#### Exercise inputs ####
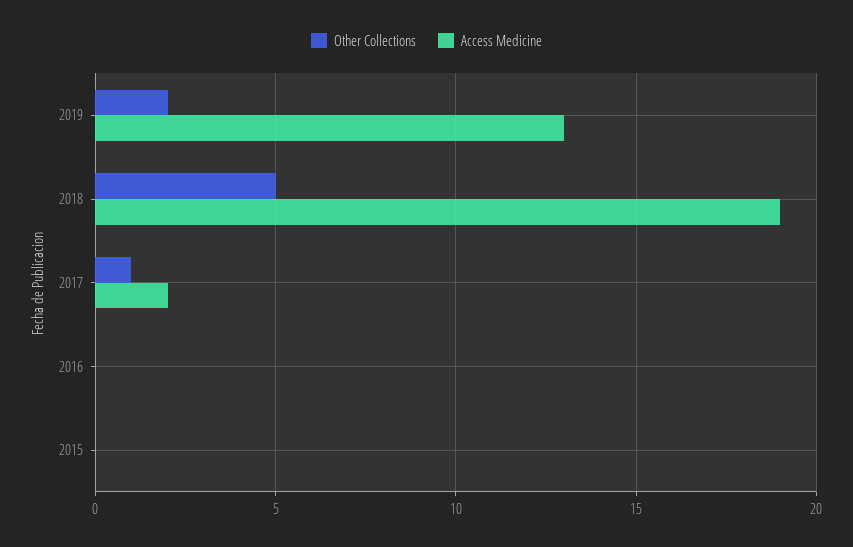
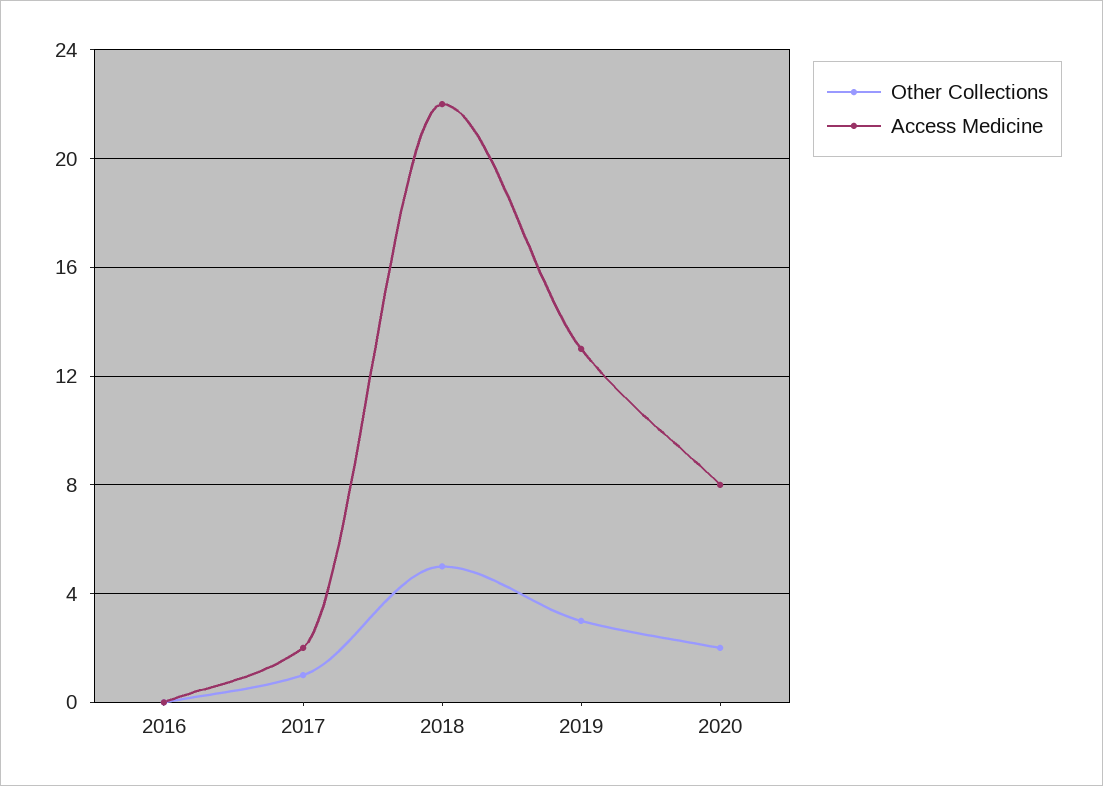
Other Collections, 2019: 2 -> 3
Access Medicine, 2018: 19 -> 22
Other Collections, 2015: 0 -> none
Access Medicine, 2015: 0 -> none
Other Collections, 2020: none -> 2
Access Medicine, 2020: none -> 8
####
__What the exercise asks__
Set down the data above verbatim, omitting every image.

__Your response__
Other Collections, 2019: 2 -> 3
Access Medicine, 2018: 19 -> 22
Other Collections, 2015: 0 -> none
Access Medicine, 2015: 0 -> none
Other Collections, 2020: none -> 2
Access Medicine, 2020: none -> 8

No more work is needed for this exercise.